▶ [THE TASK] Report back the lines in this listing that carry the string "layers".

:: DATA TO EXAMINE ::

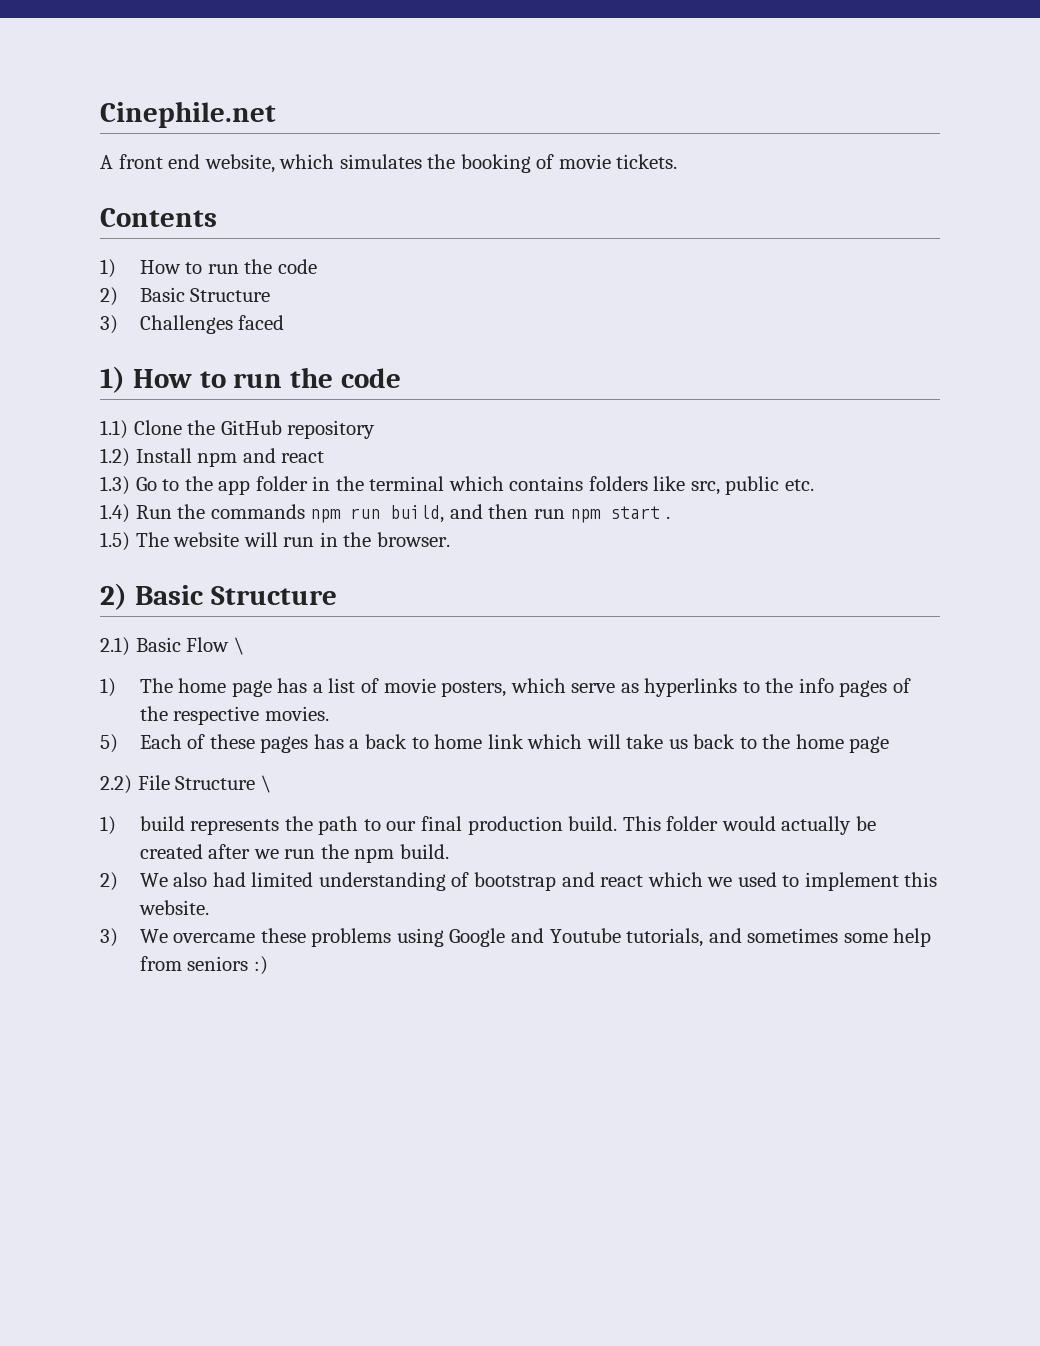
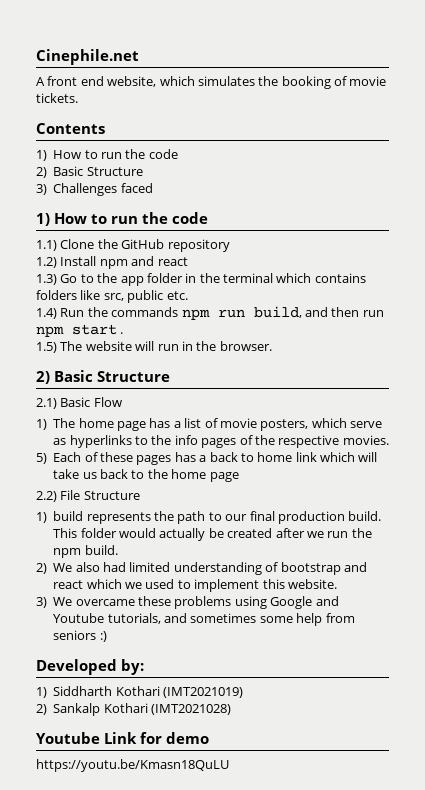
- 2.1) Basic Flow \
+ 2.1) Basic Flow
- 2.2) File Structure \
+ 2.2) File Structure
+ Developed by:
+ 1) Siddharth Kothari (IMT2021019)
+ 2) Sankalp Kothari (IMT2021028)
+ Youtube Link for demo
+ https://youtu.be/Kmasn18QuLU

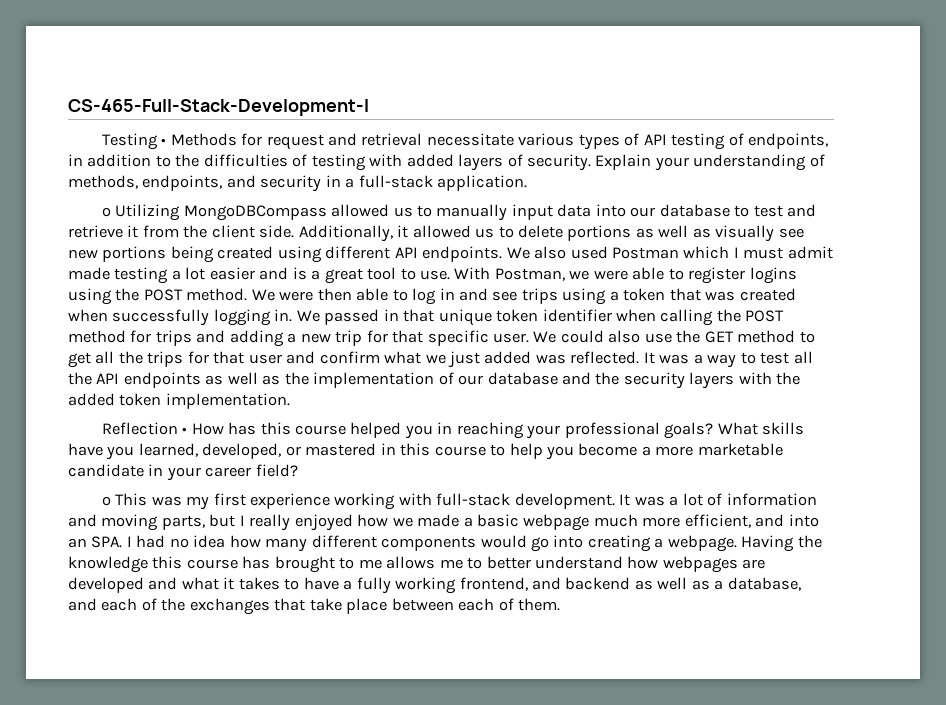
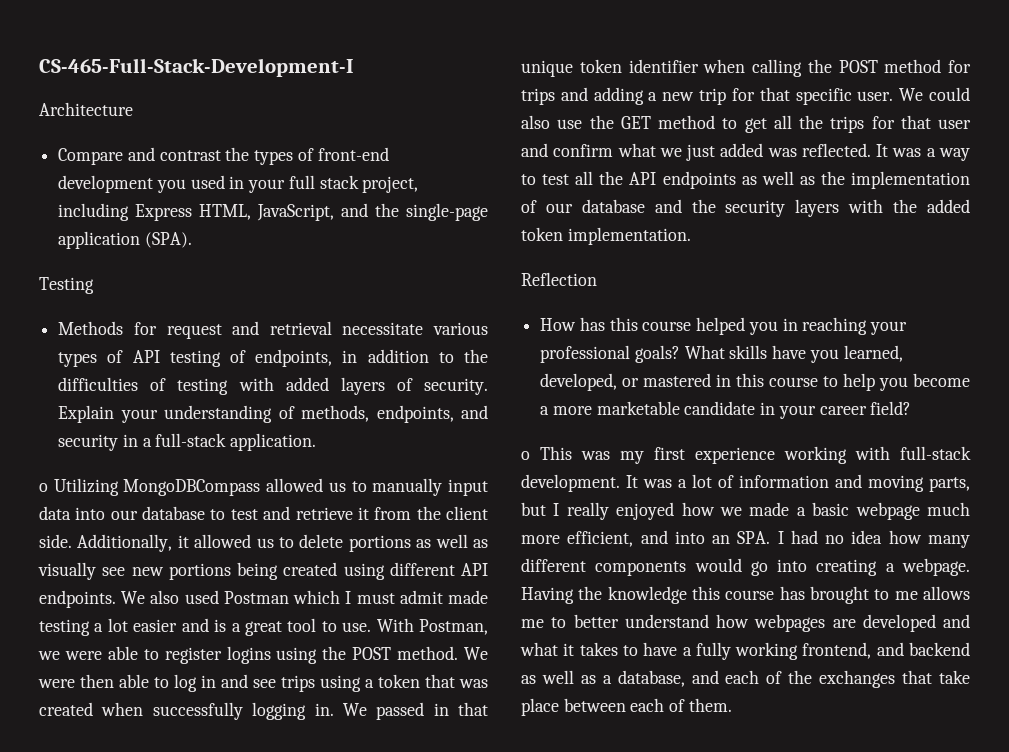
+ Architecture
+ Compare and contrast the types of front-end development you used in your full stack project, including Express HTML, JavaScript, and the single-page application (SPA).
- Testing • Methods for request and retrieval necessitate various types of API testing of endpoints, in addition to the difficulties of testing with added layers of security.
+ Testing
+ Methods for request and retrieval necessitate various types of API testing of endpoints, in addition to the difficulties of testing with added layers of security.
- Reflection • How has this course helped you in reaching your professional goals?
+ Reflection
+ How has this course helped you in reaching your professional goals?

:::

▶ [OUTPUT]
- Testing • Methods for request and retrieval necessitate various types of API testing of endpoints, in addition to the difficulties of testing with added layers of security.
+ Methods for request and retrieval necessitate various types of API testing of endpoints, in addition to the difficulties of testing with added layers of security.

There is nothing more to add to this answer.